PZ brings up something important – the difference between how physicists (sloppily, in some cases) understand colour and how psychologists and so on do. In particular, there is no function wavelength -> colour that doesn’t also take into account surrounding colours, illumination and indeed the state of the organism. (For a first blush approximation to what I take colours to be, there’s a paper about “colour relationalism” on my website.)
Steve_C says
That doesn’t really seem complete. Grays can have color too.
I was taught that black absorbed more lightwaves where as white reflected more lightwaves.
You seem to be saying that grays are the foundation of all color theory.
Nymphalidae says
I read Cladistics pretty frequently, so just to see I looked through the back issues through 2003, and I couldn’t find a review. If somebody else can find the review (if it exists) I would be interested in reading it.
natural cynic says
Porlock Jr: In Turkey, though, being neither Christians nor Jews, they have opted out of the rainbow; so no sun and rain together.
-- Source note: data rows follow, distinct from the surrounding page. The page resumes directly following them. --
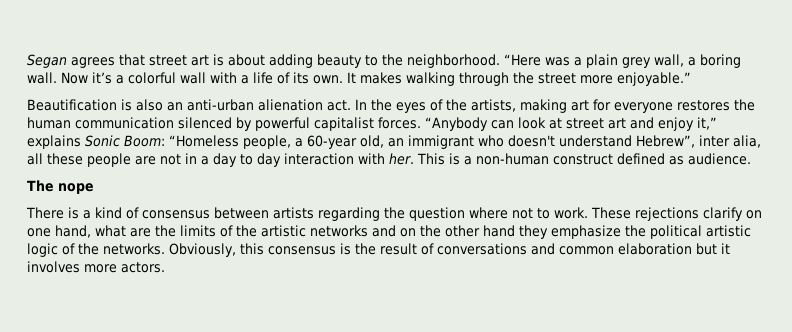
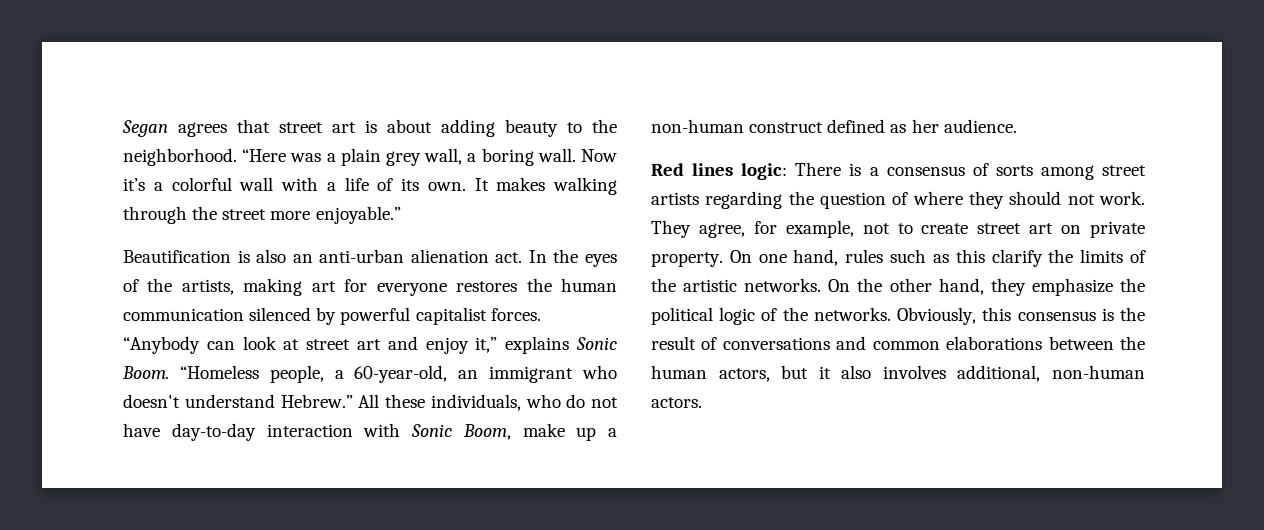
- “Anybody can look at street art and enjoy it,” explains Sonic Boom: “Homeless people, a 60-year old, an immigrant who doesn't understand Hebrew”, inter alia, all these people are not in a day to day interaction with her. This is a non-human construct defined as audience.
+ “Anybody can look at street art and enjoy it,” explains Sonic Boom. “Homeless people, a 60-year-old, an immigrant who doesn't understand Hebrew.” All these individuals, who do not have day-to-day interaction with Sonic Boom, make up a non-human construct defined as her audience.
- The nope
- There is a kind of consensus between artists regarding the question where not to work. These rejections clarify on one hand, what are the limits of the artistic networks and on the other hand they emphasize the political artistic logic of the networks.
+ Red lines logic: There is a consensus of sorts among street artists regarding the question of where they should not work. They agree, for example, not to create street art on private property. On one hand, rules such as this clarify the limits of the artistic networks. On the other hand, they emphasize the political logic of the networks.
- Obviously, this consensus is the result of conversations and common elaboration but it involves more actors.
+ Obviously, this consensus is the result of conversations and common elaborations between the human actors, but it also involves additional, non-human actors.

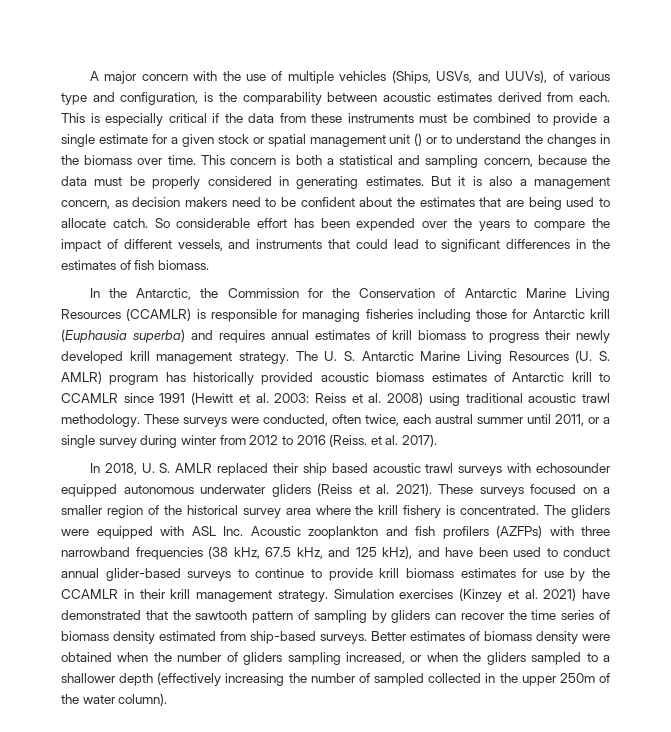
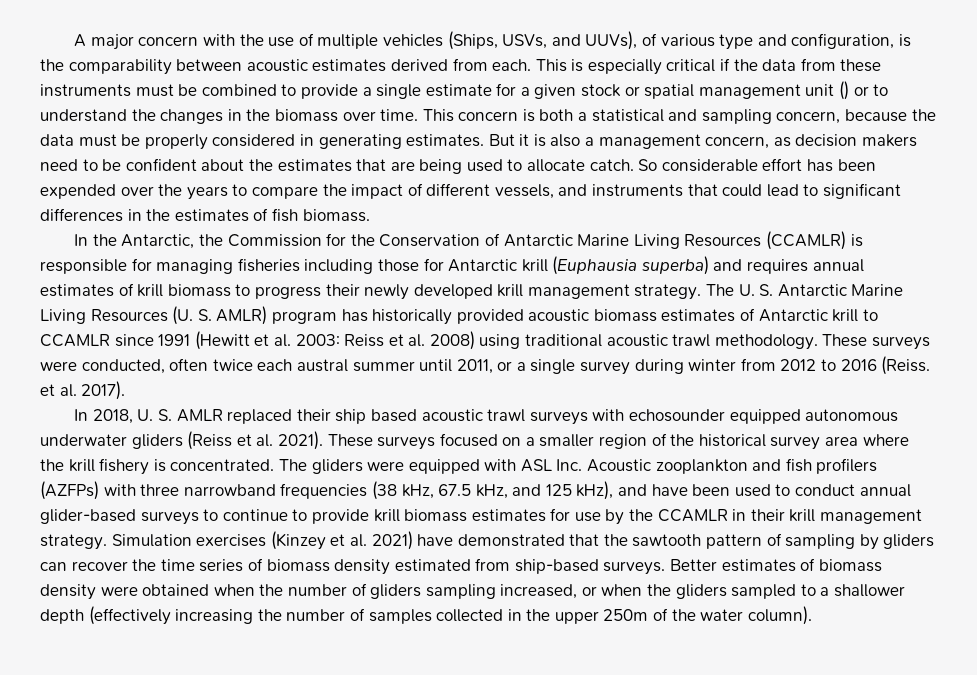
- These surveys were conducted, often twice, each austral summer until 2011, or a single survey during winter from 2012 to 2016 (Reiss. et al. 2017).
+ These surveys were conducted, often twice each austral summer until 2011, or a single survey during winter from 2012 to 2016 (Reiss. et al. 2017).
- Better estimates of biomass density were obtained when the number of gliders sampling increased, or when the gliders sampled to a shallower depth (effectively increasing the number of sampled collected in the upper 250m of the water column).
+ Better estimates of biomass density were obtained when the number of gliders sampling increased, or when the gliders sampled to a shallower depth (effectively increasing the number of samples collected in the upper 250m of the water column).

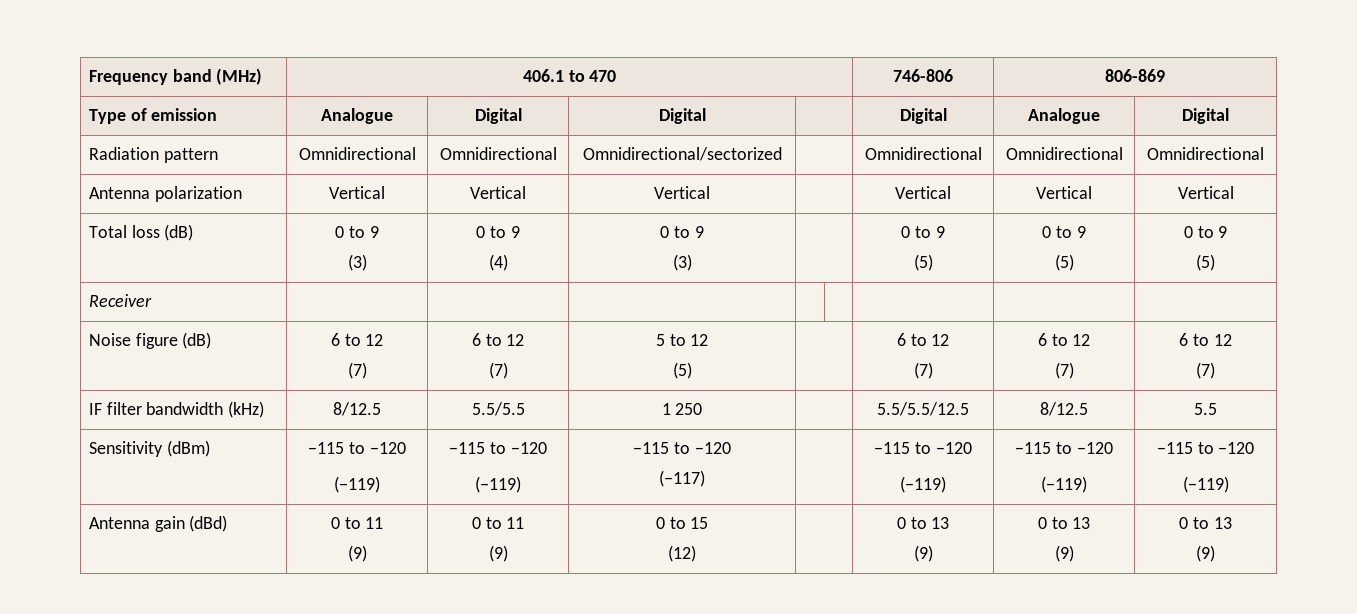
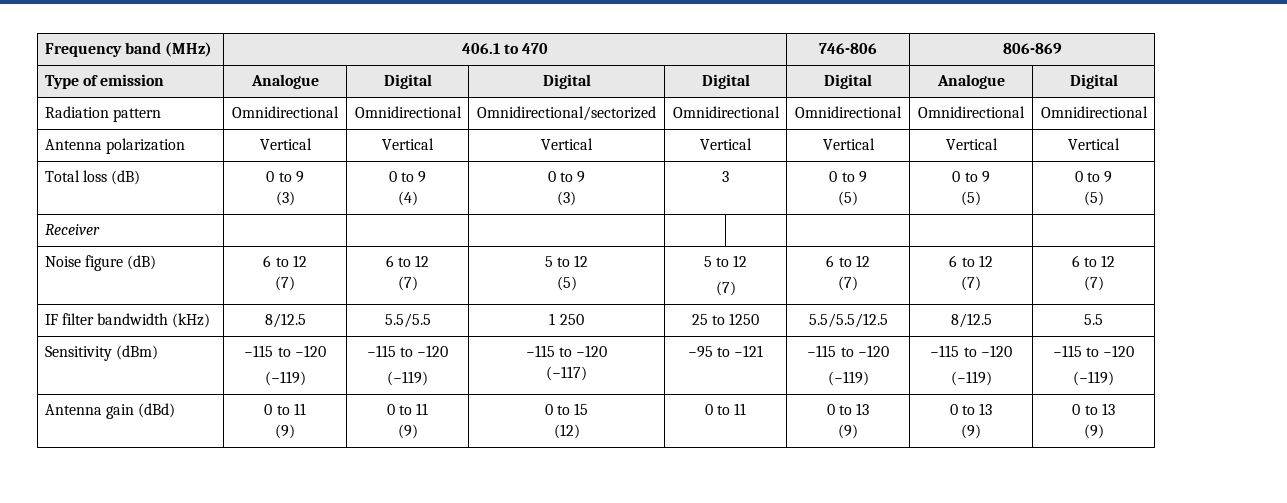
- Type of emission | Analogue | Digital | Digital | | Digital | Analogue | Digital
+ Type of emission | Analogue | Digital | Digital | Digital | Digital | Analogue | Digital
- Radiation pattern | Omnidirectional | Omnidirectional | Omnidirectional/sectorized | | Omnidirectional | Omnidirectional | Omnidirectional
+ Radiation pattern | Omnidirectional | Omnidirectional | Omnidirectional/sectorized | Omnidirectional | Omnidirectional | Omnidirectional | Omnidirectional
- Antenna polarization | Vertical | Vertical | Vertical | | Vertical | Vertical | Vertical
+ Antenna polarization | Vertical | Vertical | Vertical | Vertical | Vertical | Vertical | Vertical
  Total loss (dB) | 0 to 9
  (3) | 0 to 9
  (4) | 0 to 9
- (3) | | 0 to 9
+ (3) | 3 | 0 to 9
  Noise figure (dB) | 6 to 12
  (7) | 6 to 12
  (7) | 5 to 12
- (5) | | 6 to 12
+ (5) | 5 to 12
+ (7) | 6 to 12
- IF filter bandwidth (kHz) | 8/12.5 | 5.5/5.5 | 1 250 | | 5.5/5.5/12.5 | 8/12.5 | 5.5
+ IF filter bandwidth (kHz) | 8/12.5 | 5.5/5.5 | 1 250 | 25 to 1250 | 5.5/5.5/12.5 | 8/12.5 | 5.5
  Sensitivity (dBm) | −115 to −120
  (−119) | −115 to −120
  (−119) | −115 to −120
- (−117) | | −115 to −120
+ (−117) | −95 to −121 | −115 to −120
  Antenna gain (dBd) | 0 to 11
  (9) | 0 to 11
  (9) | 0 to 15
- (12) | | 0 to 13
+ (12) | 0 to 11 | 0 to 13

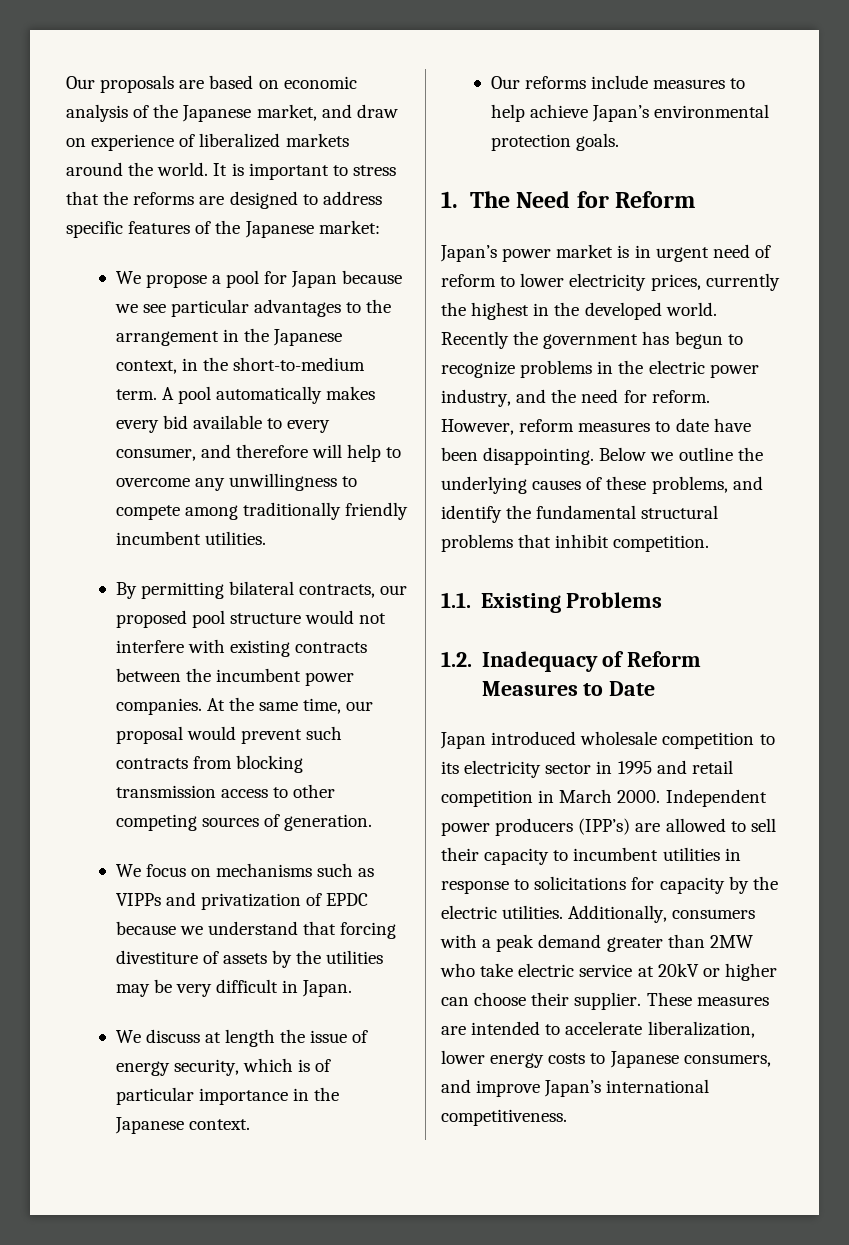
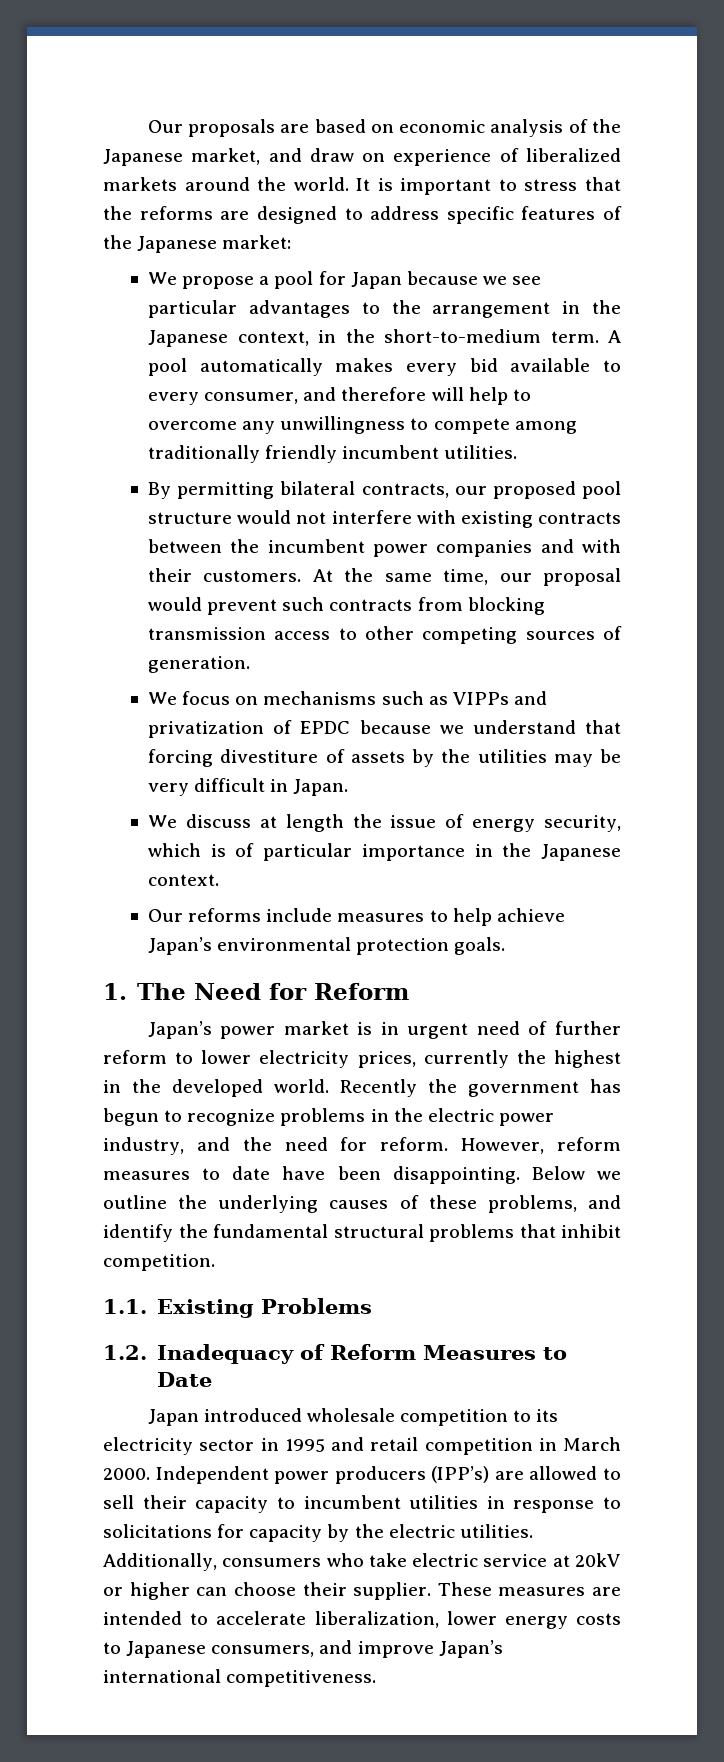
- By permitting bilateral contracts, our proposed pool structure would not interfere with existing contracts between the incumbent power companies.
+ By permitting bilateral contracts, our proposed pool structure would not interfere with existing contracts between the incumbent power companies and with their customers.
- Japan’s power market is in urgent need of reform to lower electricity prices, currently the highest in the developed world.
+ Japan’s power market is in urgent need of further reform to lower electricity prices, currently the highest in the developed world.
- Additionally, consumers with a peak demand greater than 2MW who take electric service at 20kV or higher can choose their supplier.
+ Additionally, consumers who take electric service at 20kV or higher can choose their supplier.

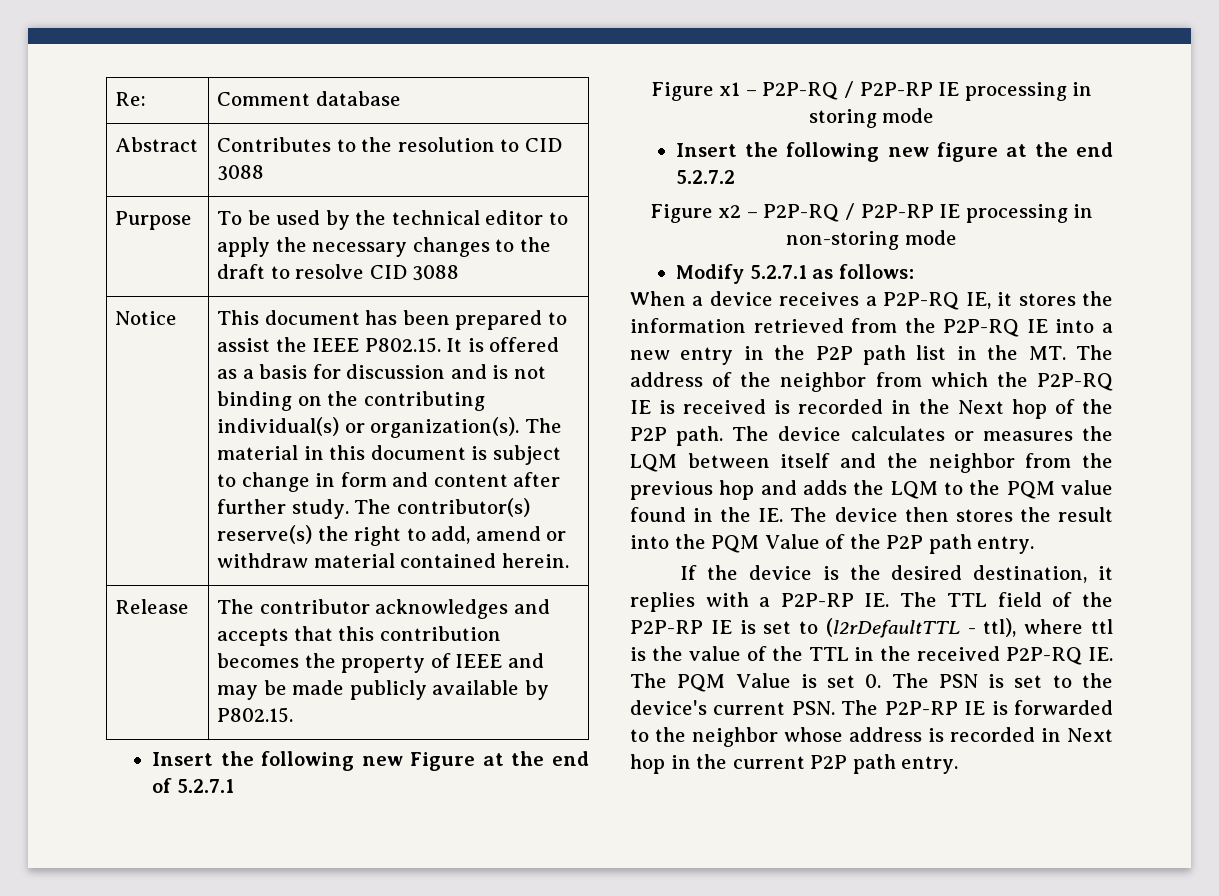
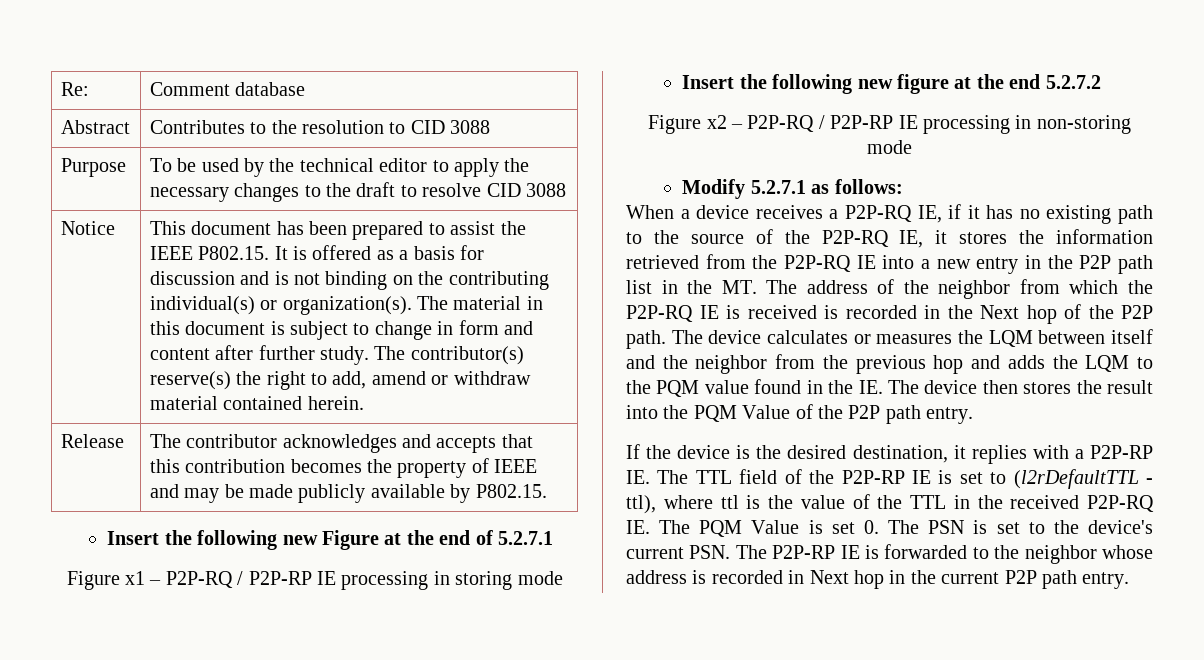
- When a device receives a P2P-RQ IE, it stores the information retrieved from the P2P-RQ IE into a new entry in the P2P path list in the MT. The address of the neighbor from which the P2P-RQ IE is received is recorded in the Next hop of the P2P path.
+ When a device receives a P2P-RQ IE, if it has no existing path to the source of the P2P-RQ IE, it stores the information retrieved from the P2P-RQ IE into a new entry in the P2P path list in the MT. The address of the neighbor from which the P2P-RQ IE is received is recorded in the Next hop of the P2P path.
Not to get cladistic on you, but the story of Noah is ancestral to all three – Islam, Christianity & Judiasm [Islam is more closely related to Judiasm].
Caledonian says
Um… I have no idea where you got those ideas from, but I think you should send them back. Hope you kept the receipt.
craig says
It is a tint of gray.
I thought it was a whiter shade of pale.
Steve says
It’s kind of a gray area.
Foggg says
Torbjörn’s correct. Informationiness megaDembski’s cannot be expressed in gigaOhms.
Alternate units are giggle-Flops and Bytes-of-the-tongue.
Mike says
Irony meter test? More like Liar Meter test, and mine is pinging continuously while reading anything from Yahya.
Pete K says
What about rainbows and snowflakes? And the clouds mentioned? These complex entities look “designed” too, don’t they? So were they “created”, or do they develop via physical and chemical processes? Or does God supervise the laws and processes?
King Aardvark says
I had a moment of curiosity when reading this post: I wanted to find out where the term “irony meter” originated and when. I looked for it on Wikipedia, but found that Wikipedia doesn’t even have an entry for irony meter. This is a travesty. We need someone to write a Wikipedia article on Irony meters, pronto. It is too important an item to leave neglected.
moioci says
King A.,
I got one started for you. Other researchers will have to fill in the gory details, though.